I think about the boy who gave me my secret a lot. I only know his first name. I wonder how he turned out. I wonder if there were other girls. Was I the first? He wasn't much older than me so where did he learn that? Of course I'll never know but I think of it often. Part of me wants to know if anyone else knew but a part of me doesn't. I would hate to think people knew and didn't do anything. But I know after all of these years it affects me all of the time.

Anyways. Though this book isn't long, it is just over 200 pages, it is a really fast read and you'll be glued to it. You will identify with a lot of it because through the author's very personal stories she explains grooming and how we are all groomed in some way. Most of it we don't even realize and looking back in hindsight is startling to realize how close we were to someone who didn't have our best interests in mind. It isn't even just sexual abuse, it can be as simple as the way we handle a crisis. Maybe you don't step in when someone could use help because you're taught to mind your own business. Maybe you are in a not so great marriage or relationship because you have someone telling you to just deal with it, "think of the kids", "nobody will love you like I do",  "you can't afford to be on your own", "at least you have some control on how he treats the kids if you're there", that kind of thing. Those messages groom you to believe the treatment you are enduring is ultimately OK.
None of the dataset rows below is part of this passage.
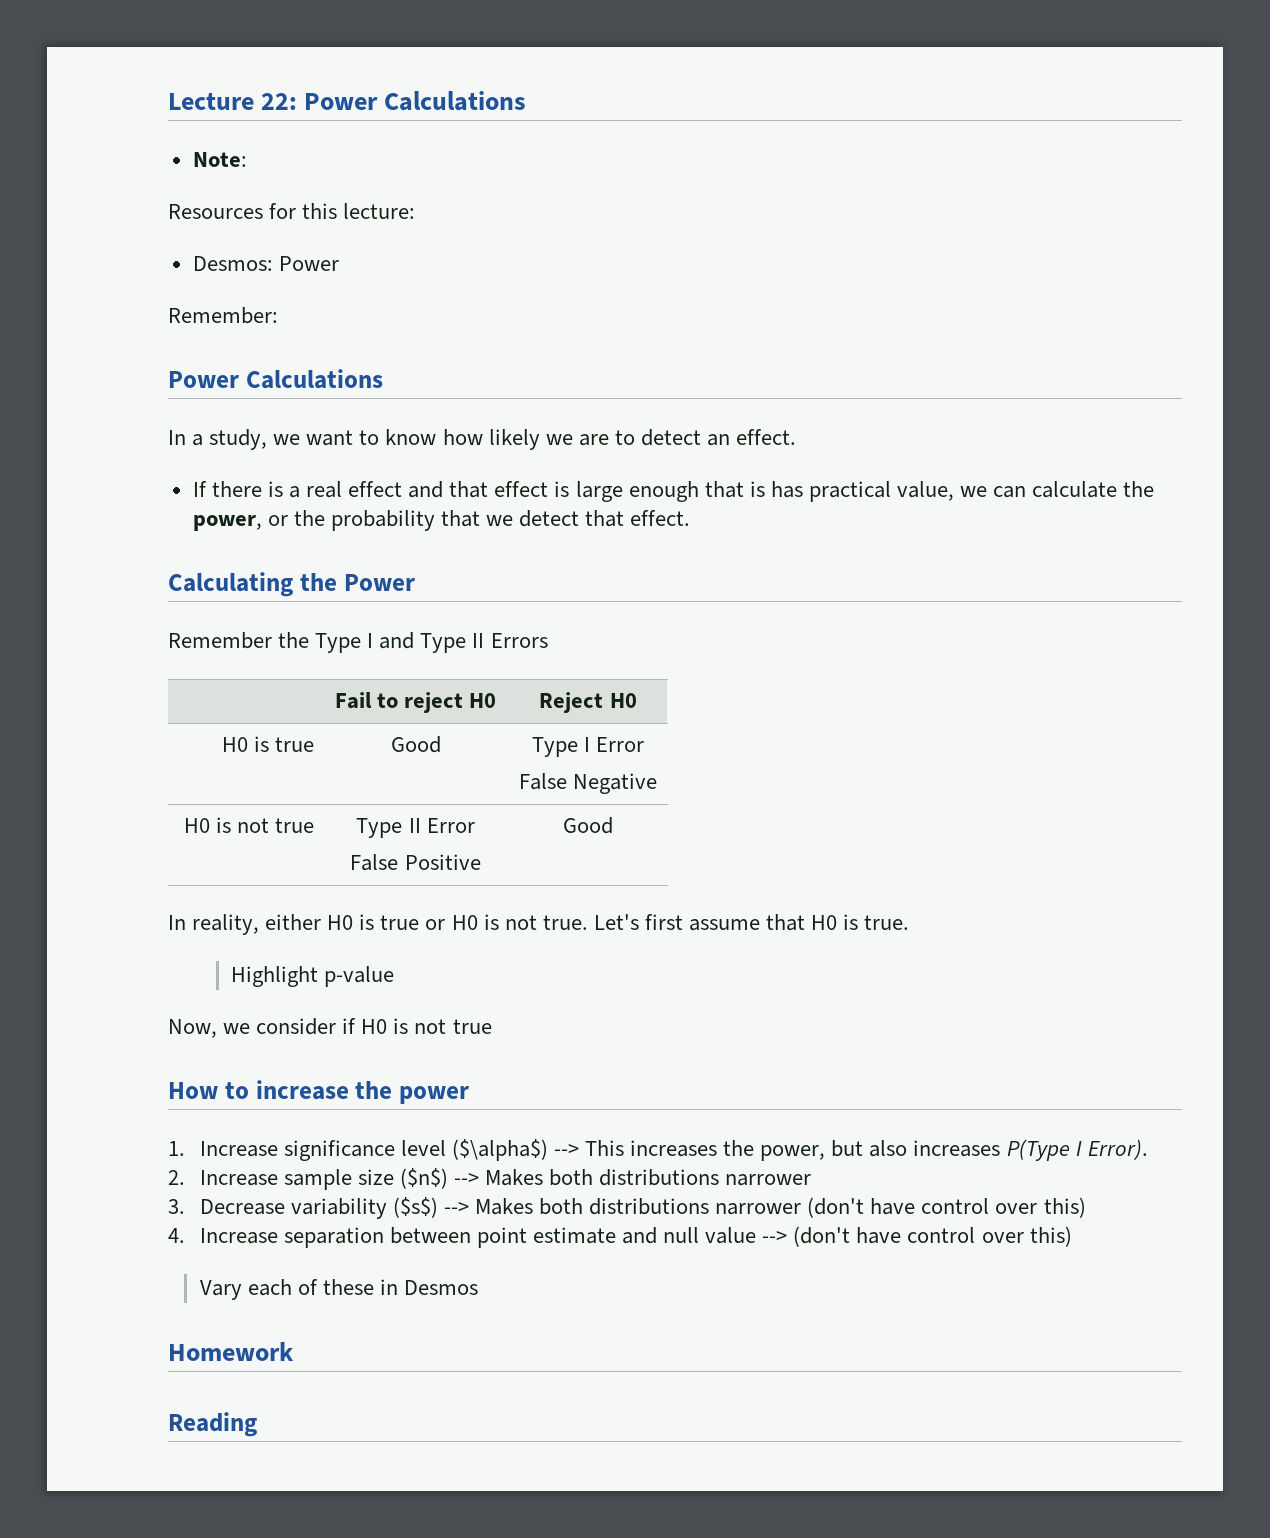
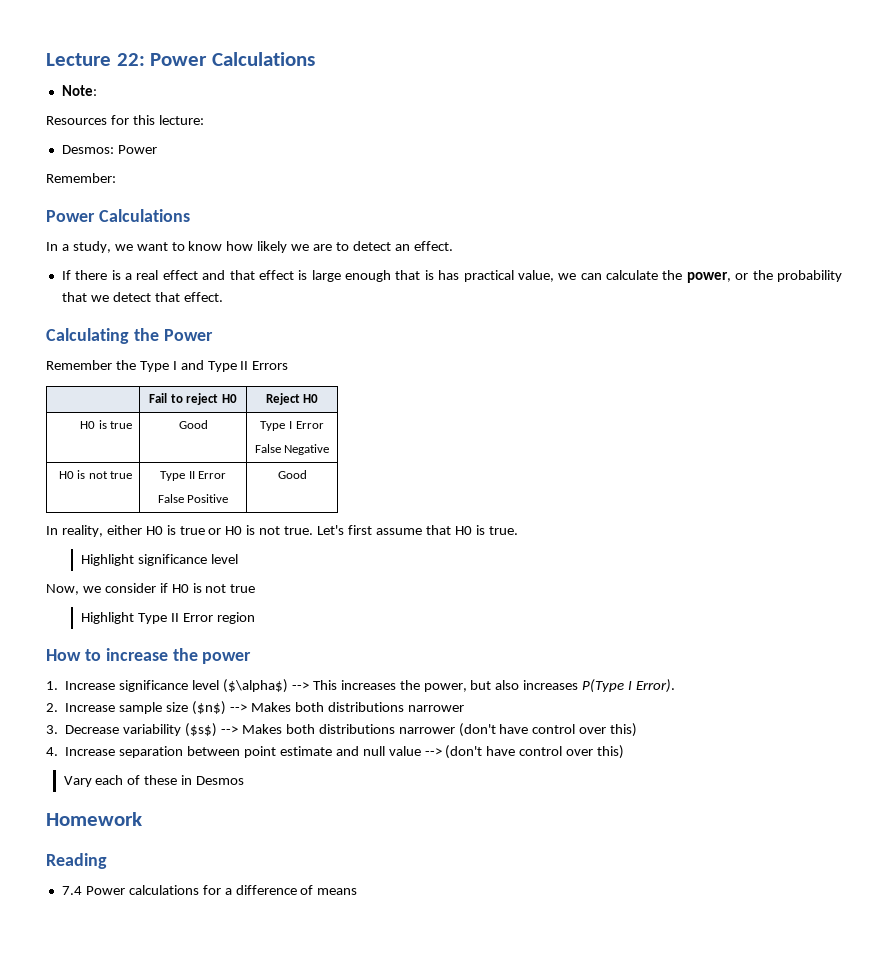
- Highlight p-value
+ Highlight significance level
+ Highlight Type II Error region
+ 7.4 Power calculations for a difference of means

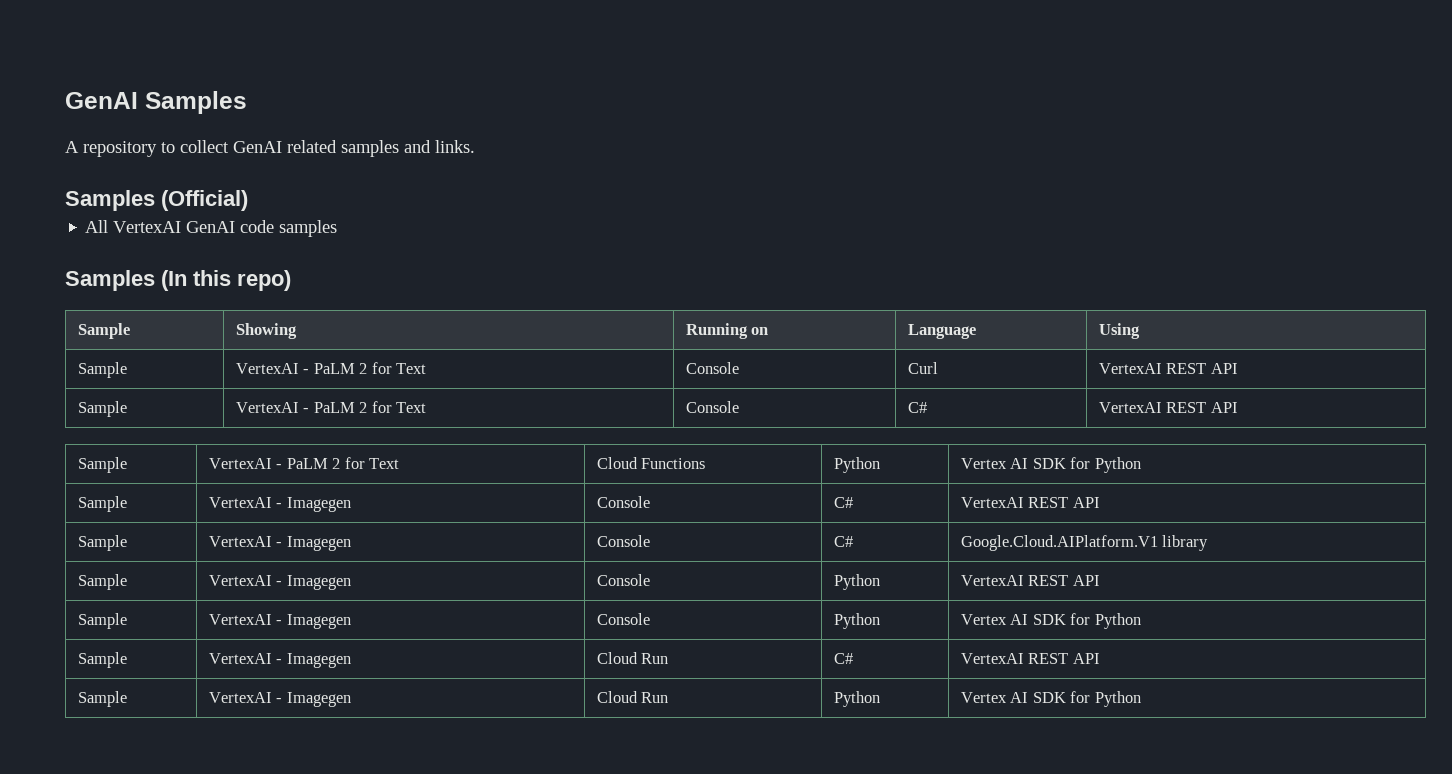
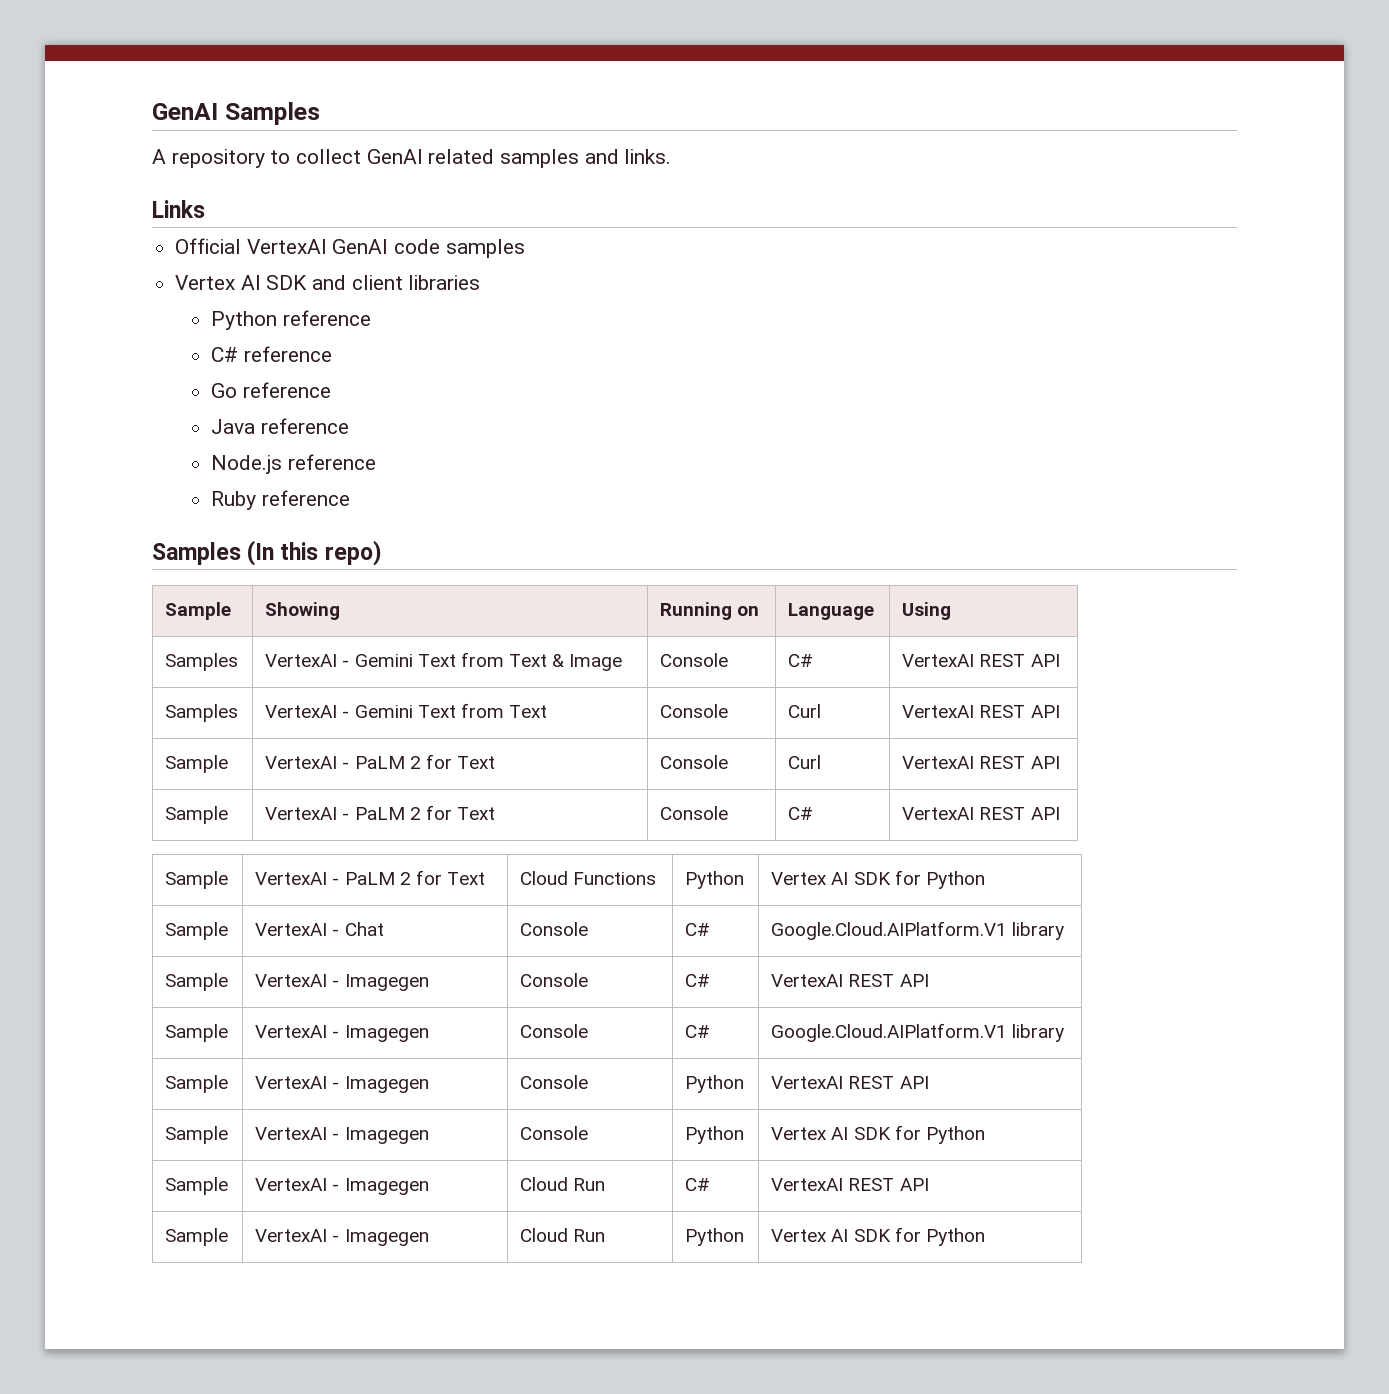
- Samples (Official)
- All VertexAI GenAI code samples
+ Links
+ Official VertexAI GenAI code samples
+ Vertex AI SDK and client libraries
+ Python reference
+ C# reference
+ Go reference
+ Java reference
+ Node.js reference
+ Ruby reference
+ Samples | VertexAI - Gemini Text from Text & Image | Console | C# | VertexAI REST API
+ Samples | VertexAI - Gemini Text from Text | Console | Curl | VertexAI REST API
+ Sample | VertexAI - Chat | Console | C# | Google.Cloud.AIPlatform.V1 library

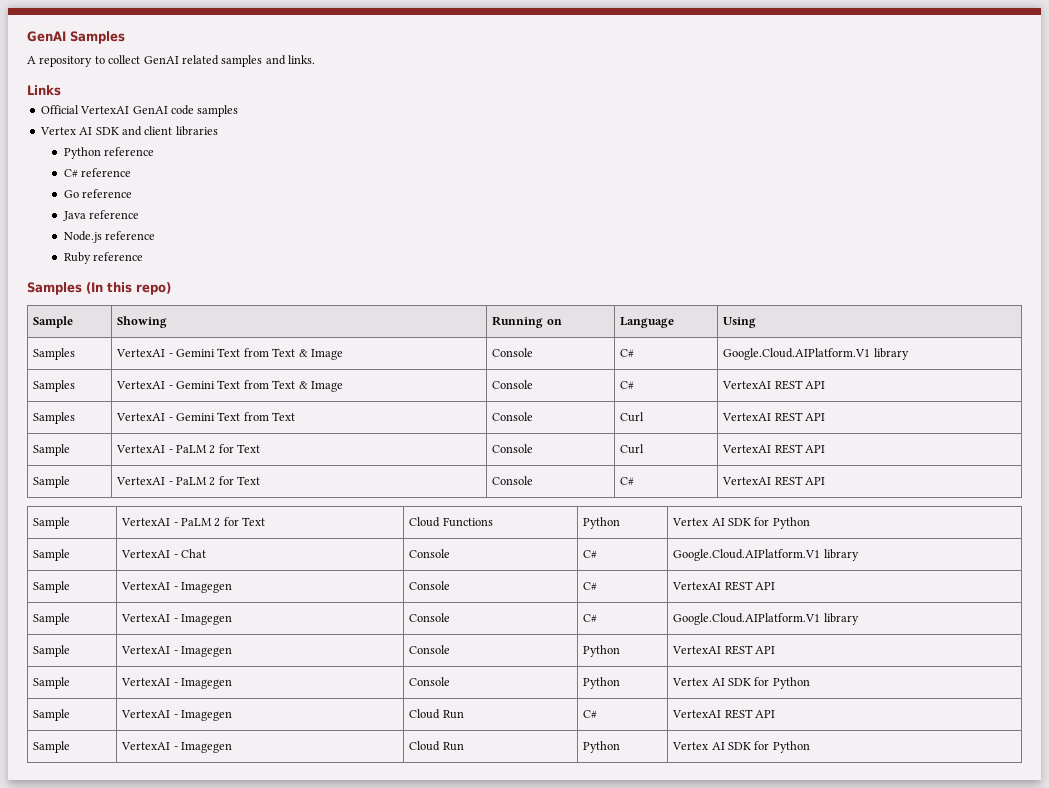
+ Samples | VertexAI - Gemini Text from Text & Image | Console | C# | Google.Cloud.AIPlatform.V1 library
The author talks about the skill of learning to identify these messages and reconciling the reasoning behind them isn't about you. That your feelings are above those and you gain power by rejecting that behavior.

I really, really liked this book and I found myself re-reading passages and having to take a break to think about it and try to understand my past traumas in a different light. It makes you understand the sex trafficking epidemic, how these kids fall into this and how incredibly skilled these predators are. They really don't have to do anything nefarious, it's just specific, guiding comments that can alter the frame of mind of a child so easily. It's pretty scary as a parent but it also helps you how to stay connected with your children.

I have to give this one 5 stars because I enjoy a non-fiction that I can connect to personally.
⭐⭐⭐⭐⭐

   
A huge thank you to W Publish Group, Thomas Nelson, and TLC Book Tours for having me on this tour and sending me a copy for review! All thoughts are my own, and this post contains affiliate links. 

1 comment:

Beth (Coffee Until Cocktails) said...

This sounds like an important and worthwhile read. I am sure it was hard to read for you but I'm glad that you did. And much love to you.